### Task
With the pictures omitted, write out the entries that follow exactly as they stand.

### Extracted data
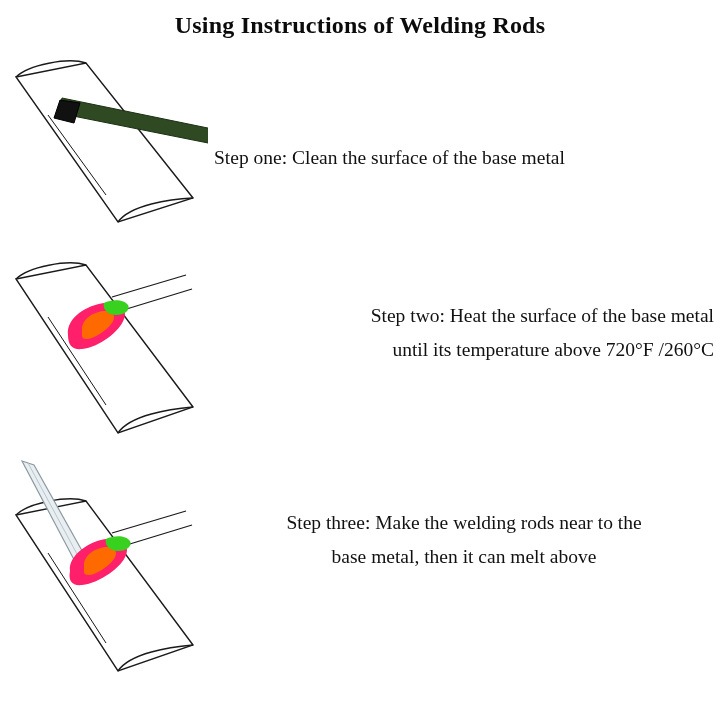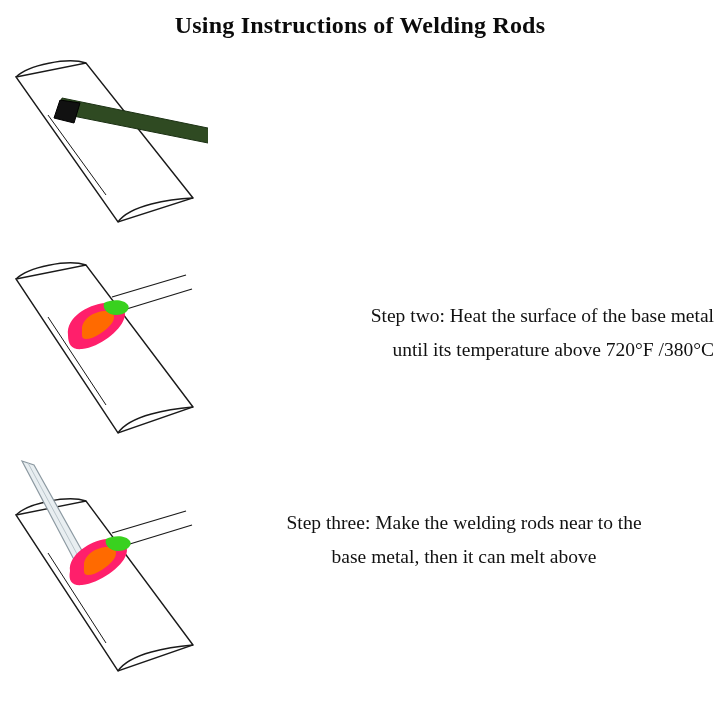--- a/index.html
+++ b/index.html
@@ -77,20 +77,23 @@
           <path d="M110 167 C122 150 162 144 185 143"></path>
           <path d="M40 60 L98 140" stroke-width="1"></path>
           <path d="M70 40 L128 128" stroke-width="1" opacity="0"></path>
         </g>
         <g>
           <path d="M62 47 L232 82 L228 96 L58 62 Z" transform="translate(-8,-4)" fill="#2f4a22" stroke="#1d3215" stroke-width="1"></path>
           <path d="M52 45 L72 48 L66 68 L46 63 Z" fill="#111111" stroke="#000000" stroke-width="1"></path>
         </g>
       </svg>
     </div>
+    <div class="caption" id="cap1">
+      <span class="cap-line">Step one: Clean the surface of the base metal</span>
+    </div>
   </div>
 
   <div class="step-row" id="row2">
     <div class="art">
       <svg width="200" height="200" viewBox="0 0 200 200" xmlns="http://www.w3.org/2000/svg">
         <g fill="none" stroke="#1a1a1a" stroke-width="1.4">
           <path d="M8 24 L78 10 L185 152 L110 178 Z" fill="#ffffff"></path>
           <path d="M8 24 C20 12 60 4 78 10"></path>
           <path d="M110 178 C122 160 162 154 185 152"></path>
           <path d="M40 62 L98 150" stroke-width="1"></path>
@@ -101,21 +104,21 @@
         </g>
         <g>
           <path d="M60 80 C58 62 80 50 96 48 C112 46 120 54 116 64 C112 76 92 92 74 94 C64 95 60 90 60 80 Z" fill="#ff1f6b"></path>
           <path d="M74 74 C74 64 86 56 98 56 C106 56 108 62 104 68 C98 76 86 84 78 84 C73 84 74 80 74 74 Z" fill="#ff6a00"></path>
           <path d="M96 48 C104 44 116 44 120 50 C123 55 116 60 108 60 C100 60 94 54 96 48 Z" fill="#39d11f"></path>
         </g>
       </svg>
     </div>
     <div class="caption" id="cap2">
       <span class="cap-line">Step two: Heat the surface of the base metal</span>
-      <span class="cap-line">until its temperature above 720°F /380°C</span>
+      <span class="cap-line">until its temperature above 720°F /260°C</span>
     </div>
   </div>
 
   <div class="step-row" id="row3">
     <div class="art">
       <svg width="200" height="250" viewBox="0 0 200 250" xmlns="http://www.w3.org/2000/svg">
         <g fill="none" stroke="#1a1a1a" stroke-width="1.4">
           <path d="M8 60 L78 46 L185 190 L110 216 Z" fill="#ffffff"></path>
           <path d="M8 60 C20 48 60 40 78 46"></path>
           <path d="M110 216 C122 198 162 192 185 190"></path>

### Output of the exercise
--- a/index.html
+++ b/index.html
@@ -77,20 +77,23 @@
           <path d="M110 167 C122 150 162 144 185 143"></path>
           <path d="M40 60 L98 140" stroke-width="1"></path>
           <path d="M70 40 L128 128" stroke-width="1" opacity="0"></path>
         </g>
         <g>
           <path d="M62 47 L232 82 L228 96 L58 62 Z" transform="translate(-8,-4)" fill="#2f4a22" stroke="#1d3215" stroke-width="1"></path>
           <path d="M52 45 L72 48 L66 68 L46 63 Z" fill="#111111" stroke="#000000" stroke-width="1"></path>
         </g>
       </svg>
     </div>
+    <div class="caption" id="cap1">
+      <span class="cap-line">Step one: Clean the surface of the base metal</span>
+    </div>
   </div>
 
   <div class="step-row" id="row2">
     <div class="art">
       <svg width="200" height="200" viewBox="0 0 200 200" xmlns="http://www.w3.org/2000/svg">
         <g fill="none" stroke="#1a1a1a" stroke-width="1.4">
           <path d="M8 24 L78 10 L185 152 L110 178 Z" fill="#ffffff"></path>
           <path d="M8 24 C20 12 60 4 78 10"></path>
           <path d="M110 178 C122 160 162 154 185 152"></path>
           <path d="M40 62 L98 150" stroke-width="1"></path>
@@ -101,21 +104,21 @@
         </g>
         <g>
           <path d="M60 80 C58 62 80 50 96 48 C112 46 120 54 116 64 C112 76 92 92 74 94 C64 95 60 90 60 80 Z" fill="#ff1f6b"></path>
           <path d="M74 74 C74 64 86 56 98 56 C106 56 108 62 104 68 C98 76 86 84 78 84 C73 84 74 80 74 74 Z" fill="#ff6a00"></path>
           <path d="M96 48 C104 44 116 44 120 50 C123 55 116 60 108 60 C100 60 94 54 96 48 Z" fill="#39d11f"></path>
         </g>
       </svg>
     </div>
     <div class="caption" id="cap2">
       <span class="cap-line">Step two: Heat the surface of the base metal</span>
-      <span class="cap-line">until its temperature above 720°F /380°C</span>
+      <span class="cap-line">until its temperature above 720°F /260°C</span>
     </div>
   </div>
 
   <div class="step-row" id="row3">
     <div class="art">
       <svg width="200" height="250" viewBox="0 0 200 250" xmlns="http://www.w3.org/2000/svg">
         <g fill="none" stroke="#1a1a1a" stroke-width="1.4">
           <path d="M8 60 L78 46 L185 190 L110 216 Z" fill="#ffffff"></path>
           <path d="M8 60 C20 48 60 40 78 46"></path>
           <path d="M110 216 C122 198 162 192 185 190"></path>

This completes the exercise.